Surgical Management of Failed Endovascular Treatment for Spinal Dural Arteriovenous Fistulas

2020 
Abstract Objective Spinal Dural Arteriovenous Fistulas (SDAVF) are rare vascular malformations. Digital subtraction angiography (DSA) is the modality of choice to demonstrate the malformation prior to endovascular embolization or open surgical repair. Angiographically occult SDAVF have been previously reported. Surgical considerations in SDAVF with misleading angiography have not yet been assessed. This case-series will describe misleading angiographic findings in this unique condition and propose surgical technique modifications for it. Methods A retrospective evaluation of patients' charts and imaging files operated for SDAVF from 2018 to 2019 at a single institution was performed. All patients were referred to surgery following failure of endovascular embolization or due to clinical and radiographic deterioration in the presence of an angiographically occult lesion. The case-series was comprehensively reviewed and evaluated for surgical considerations in these lesions. Results Four cases were included in this series.

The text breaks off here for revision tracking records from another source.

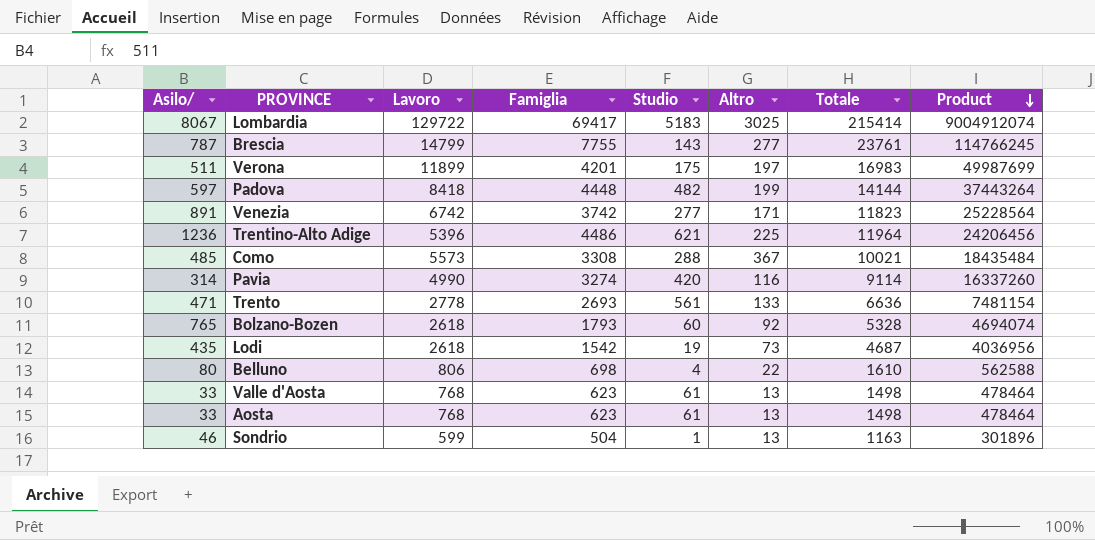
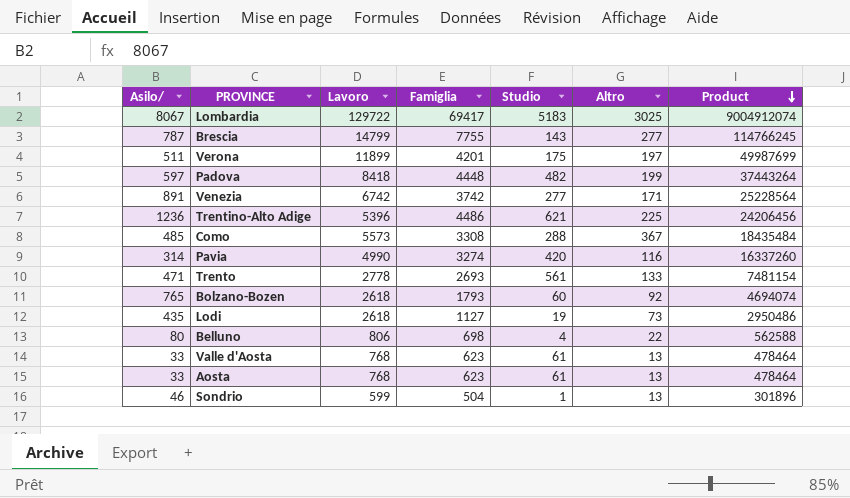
column Totale | formula: [Asilo/] + [Lavoro] + [Famiglia] + [Studio] + [Altro] -> none
Lodi | Famiglia: 1542 -> 1127
Lodi | Product: 4036956 -> 2950486

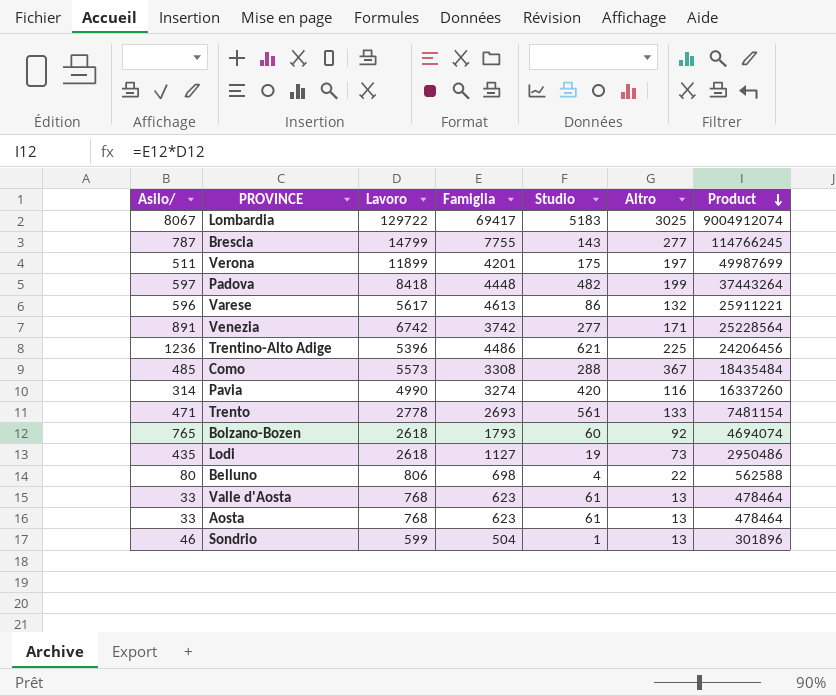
row Varese: none -> 596 | 5617 | 4613 | 86 | 132 | 25911221

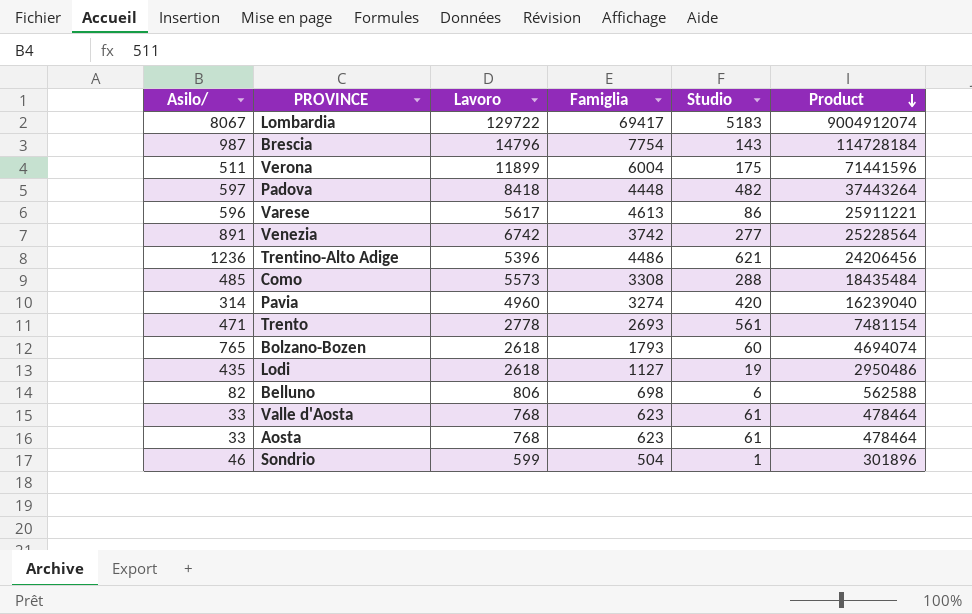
column Altro | position: 6 -> none
Brescia | Asilo/: 787 -> 987
Brescia | Lavoro: 14799 -> 14796
Brescia | Famiglia: 7755 -> 7754
Brescia | Product: 114766245 -> 114728184
Verona | Famiglia: 4201 -> 6004
Verona | Product: 49987699 -> 71441596
Pavia | Lavoro: 4990 -> 4960
Pavia | Product: 16337260 -> 16239040
Belluno | Asilo/: 80 -> 82
Belluno | Studio: 4 -> 6

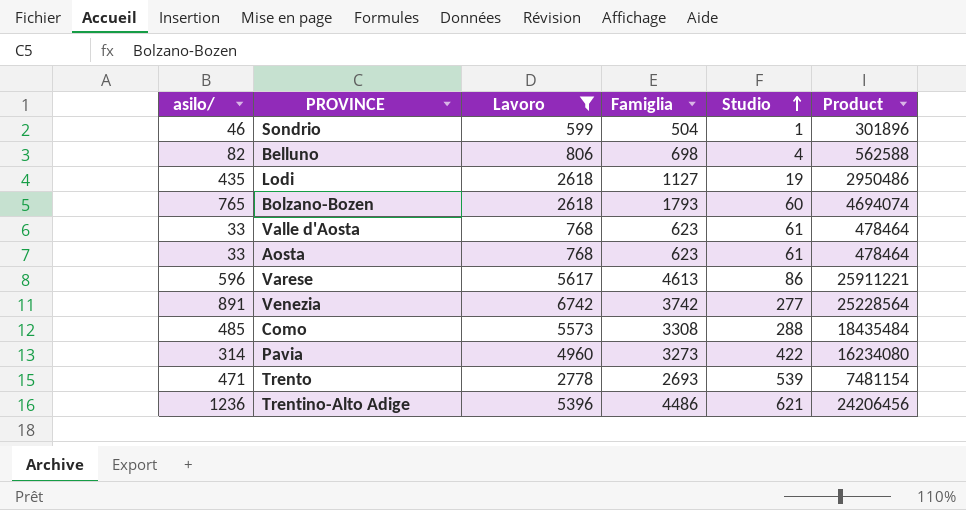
filter: none -> Lavoro <= 6742
row order: Product descending -> Studio ascending
column name: Asilo/ -> asilo/
Belluno | Studio: 6 -> 4
Pavia | Famiglia: 3274 -> 3273
Pavia | Studio: 420 -> 422
Pavia | Product: 16239040 -> 16234080
Trento | Studio: 561 -> 539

Two patients were embolized prior to surgical repair but continued to deteriorate neurologically and the other two had failed embolization attempt impeded by a torturous vascular network. In all four patients, exploration was successful, yielding either improvement or stabilization of neurologic status. Indocyanine green (ICG) injection for microscopically-integrated fluorescent angiography contributed to the identification of the supplying vessels and confirmed the SDAVF closure. Conclusion SDAVF should be treated promptly after diagnosis. In cases with high suspicion for SDAVF with occult or misleading angiography, spinal exploration should be pursued with no delay. ICG-assisted microscopic angiography may contribute to exploratory spine surgery for SDAVF closure.